The reason that those who trust Dupree do believe in him is that he corrected what he rightly called the “manifest injustice” of Lamonte McIntyre’s wrongful conviction in 2017. Olin “Pete” Coones, who served 12 years for a murder he did not commit, was released last November, not long before he died of cancer. But so many others are still waiting for justice.
Nikki Richardson, also of Justice for Wyandotte, said she’s still giving Dupree the benefit of the doubt: “He doesn’t really have any intention of opening cold cases, but I don’t know if that’s his fault. … He needs to present some results pretty soon, or at least have more transparency, but I’m willing to give him the time to do that.”

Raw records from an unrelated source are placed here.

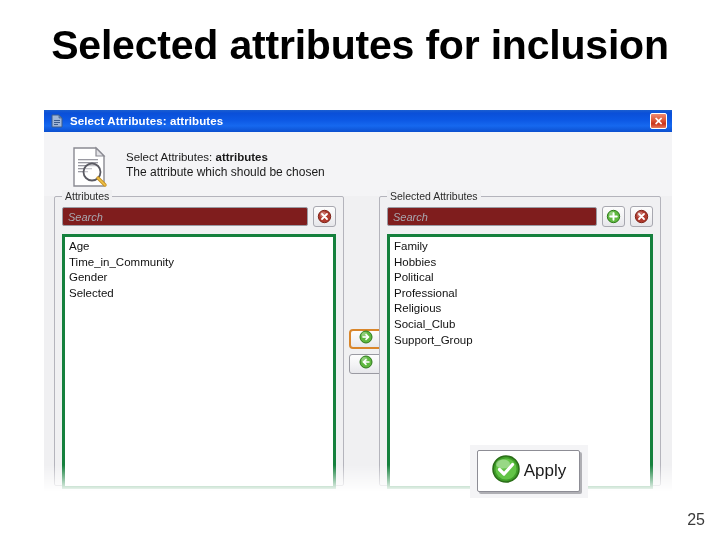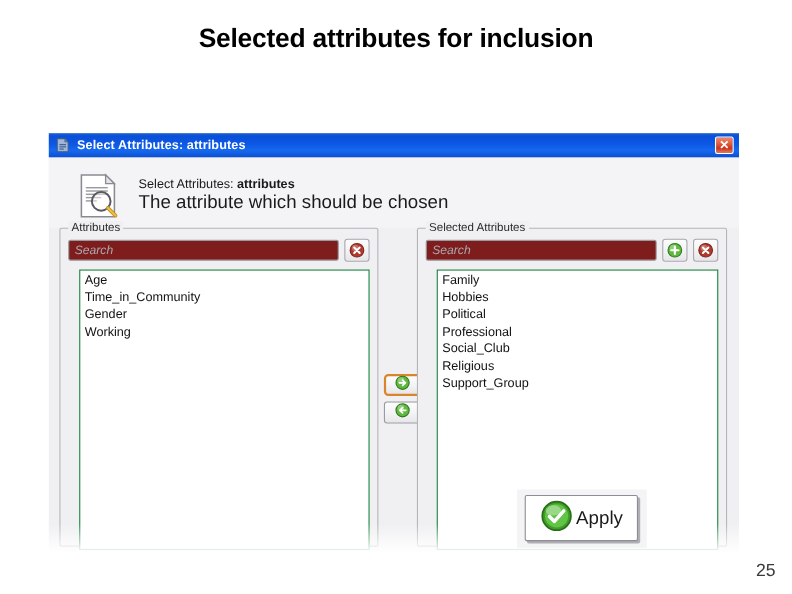--- a/index.html
+++ b/index.html
@@ -22,7 +22,7 @@
     top: 22px;
     width: 720px;
     text-align: center;
-    font-size: 24px;
+    font-size: 41px;
     font-weight: bold;
     color: #000000;
     letter-spacing: -0.2px;

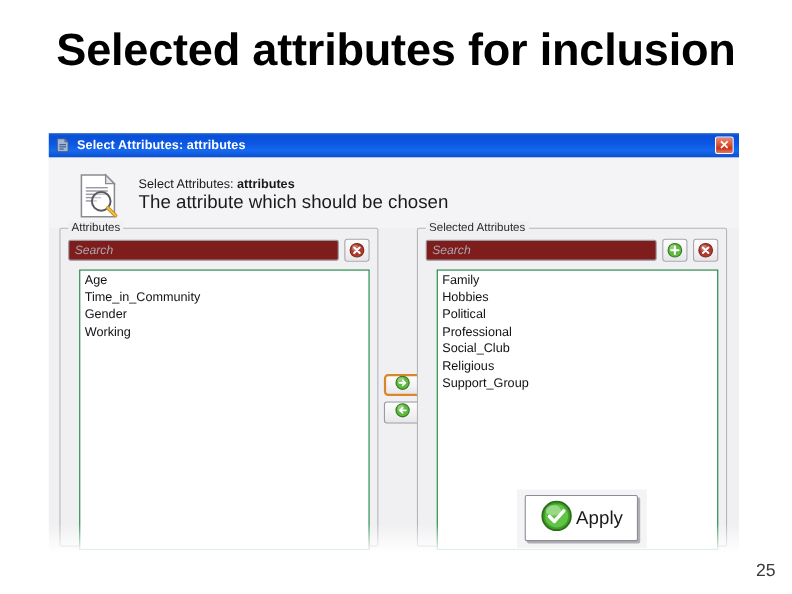--- a/index.html
+++ b/index.html
@@ -32,7 +32,7 @@
   .dialog {
     position: absolute;
     left: 44px;
-    top: 121px;
+    top: 110px;
     width: 628px;
     height: 382px;
     background: #f0f0f2;

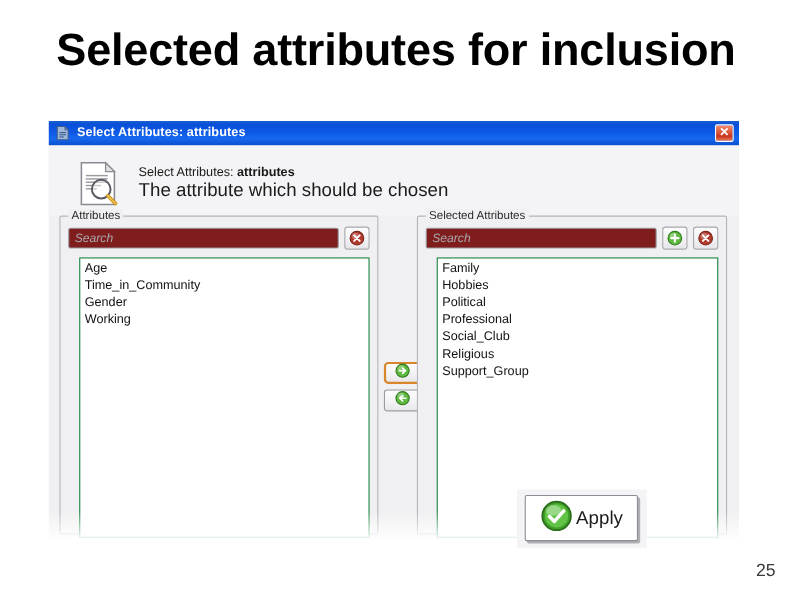--- a/index.html
+++ b/index.html
@@ -107,7 +107,7 @@
   }
   .hdr-line1 b { font-weight: bold; }
   .hdr-line2 {
-    font-size: 17px;
+    font-size: 12px;
     color: #1a1a1a;
     line-height: 15px;
     white-space: nowrap;

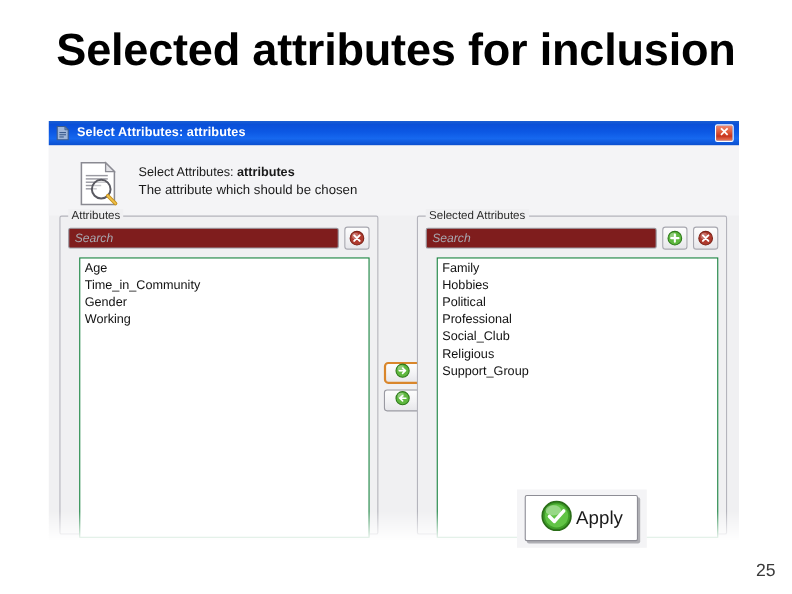--- a/index.html
+++ b/index.html
@@ -181,9 +181,9 @@
   .icon-btn svg { display: block; }
 
   .listbox {
-    margin: 7px 7px 7px 17px;
+    margin: 7px 7px 7px 7px;
     height: 255px;
-    border: 1px solid #15803d;
+    border: 3px solid #15803d;
     background: #ffffff;
     box-sizing: border-box;
     overflow: hidden;

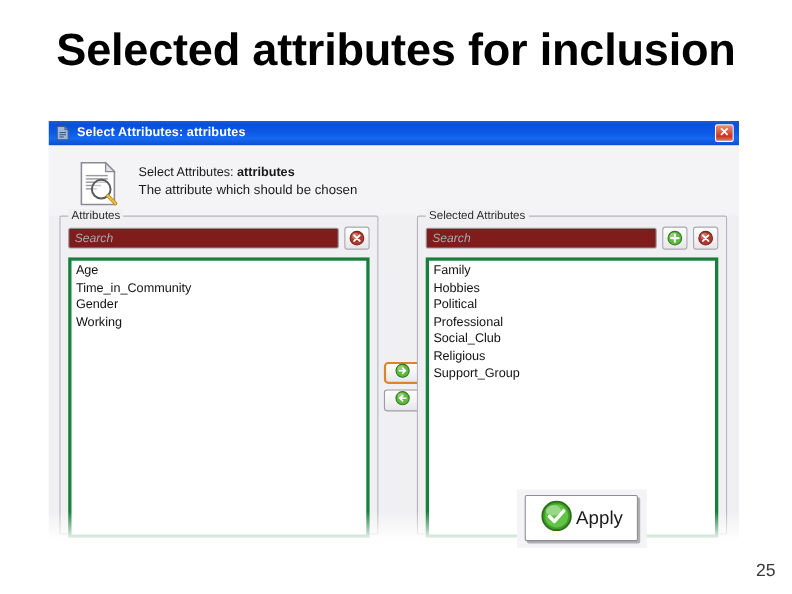--- a/index.html
+++ b/index.html
@@ -331,7 +331,7 @@
         <div class="list-item">Age</div>
         <div class="list-item">Time_in_Community</div>
         <div class="list-item">Gender</div>
-        <div class="list-item">Working</div>
+        <div class="list-item">Selected</div>
       </div>
     </div>
 

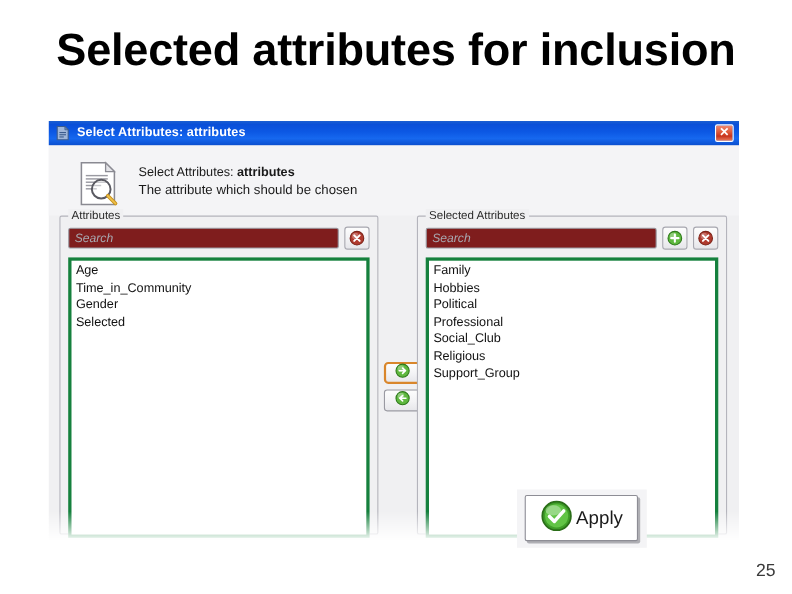--- a/index.html
+++ b/index.html
@@ -384,8 +384,8 @@
         <div class="list-item">Hobbies</div>
         <div class="list-item">Political</div>
         <div class="list-item">Professional</div>
+        <div class="list-item">Religious</div>
         <div class="list-item">Social_Club</div>
-        <div class="list-item">Religious</div>
         <div class="list-item">Support_Group</div>
       </div>
     </div>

Victims are running out of patience, though, says Hardaway, and who can blame them?
One of the first times I wrote about Roger Golubski’s corruption and violence, in 2019, Dupree’s spokesman, Jonathan Carter, told me the office would have no more to say on that subject: “We’ve addressed the McIntyre thing ad nauseam.” Ad nauseam as in you’re sick of it? “We’ve moved past it,” he answered.
The “McIntyre thing” revealed a lot about Golubski and his colleagues, who had to have known that McIntyre was not guilty of the double murder for which he, too, served 23 years. And what happened to McIntyre has happened to others, so where’s the follow-up?

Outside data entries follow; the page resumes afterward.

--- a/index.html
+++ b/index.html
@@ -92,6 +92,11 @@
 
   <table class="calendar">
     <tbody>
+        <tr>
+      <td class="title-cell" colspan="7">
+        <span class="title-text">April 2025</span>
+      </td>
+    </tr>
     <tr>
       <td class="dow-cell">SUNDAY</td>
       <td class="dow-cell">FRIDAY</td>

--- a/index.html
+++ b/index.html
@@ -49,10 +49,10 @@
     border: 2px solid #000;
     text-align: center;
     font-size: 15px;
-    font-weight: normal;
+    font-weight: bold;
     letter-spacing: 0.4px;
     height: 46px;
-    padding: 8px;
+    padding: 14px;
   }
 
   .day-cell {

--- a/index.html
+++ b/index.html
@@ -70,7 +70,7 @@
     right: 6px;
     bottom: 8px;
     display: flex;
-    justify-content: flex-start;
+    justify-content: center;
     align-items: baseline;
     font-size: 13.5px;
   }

While we wait, Golubski is still walking around free and collecting a pension and his victims are still in pain. Les McKinney and Brian Betts would love to be able to “move past” what the Kansas City Kansas Police Department and the Wyandotte County District Attorney’s office did to them all those years ago, but they’re still being wronged today.
It’s Mark Dupree’s own integrity, or lack of it, that will decide what happens to them now.